#### Directions for this task:
The required output is the line with "TRONSERVO MOUNT UNIT: 28" through the final line of the entries, each one exactly as it stands.

#### Raw data:

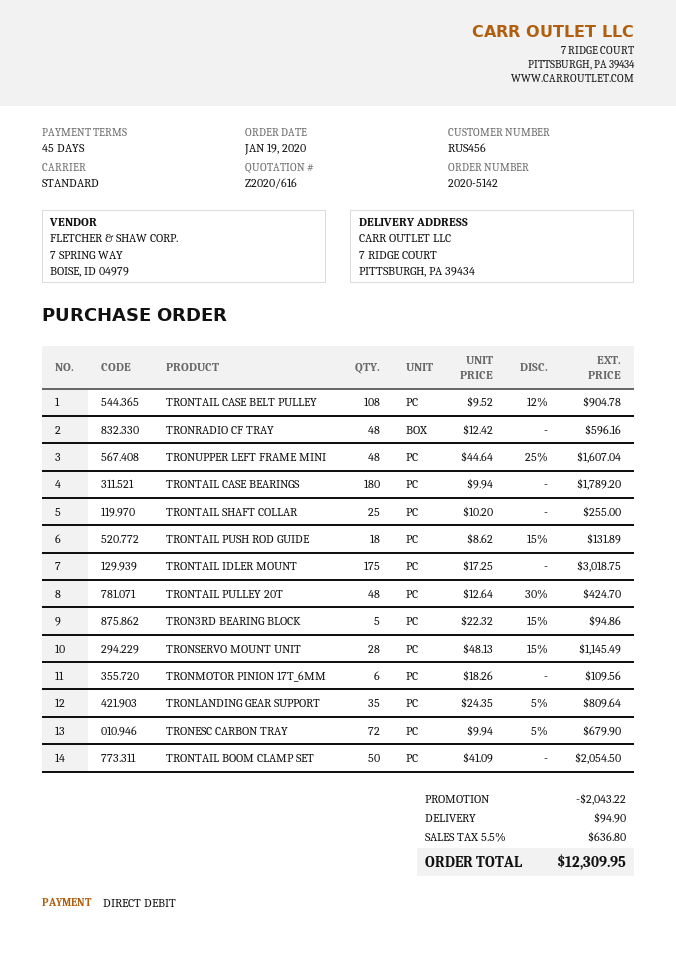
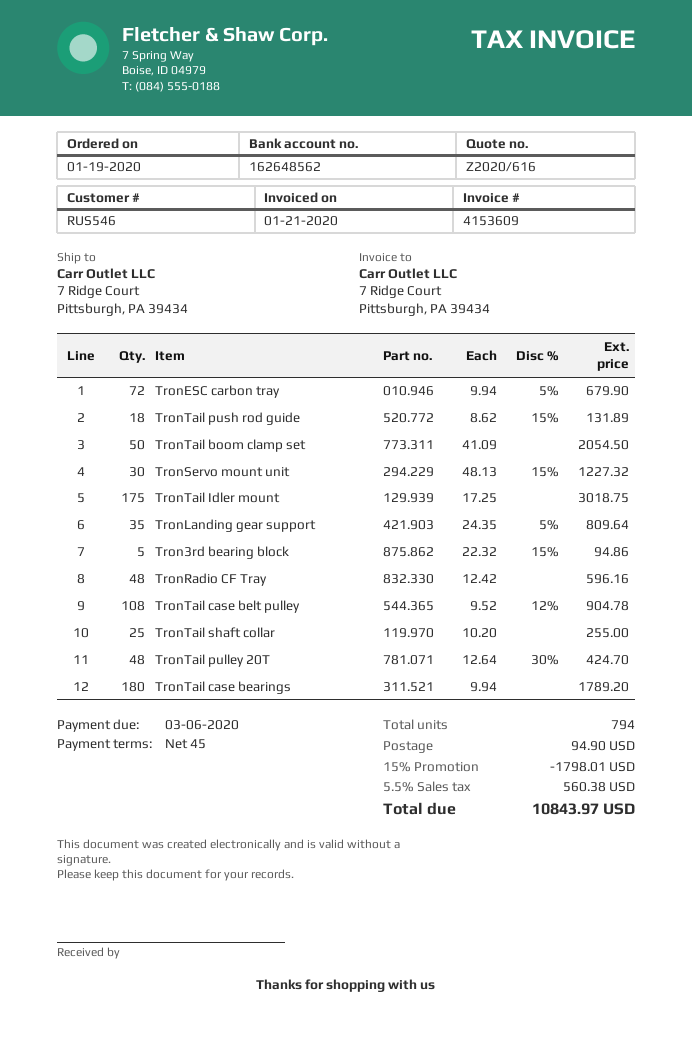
customer number: RUS456 -> RUS546
TRONUPPER LEFT FRAME MINI: 48 x 44.64 - 25% = 1607.04 -> none
TRONSERVO MOUNT UNIT: 28 x 48.13 - 15% = 1145.49 -> 30 x 48.13 - 15% = 1227.32
TRONMOTOR PINION 17T_6MM: 6 x 18.26 = 109.56 -> none
discount: 2043.22 -> 1798.01
tax: 5.5% = 636.80 -> 5.5% = 560.38
total: 12309.95 -> 10843.97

#### Result for this exercise:
TRONSERVO MOUNT UNIT: 28 x 48.13 - 15% = 1145.49 -> 30 x 48.13 - 15% = 1227.32
TRONMOTOR PINION 17T_6MM: 6 x 18.26 = 109.56 -> none
discount: 2043.22 -> 1798.01
tax: 5.5% = 636.80 -> 5.5% = 560.38
total: 12309.95 -> 10843.97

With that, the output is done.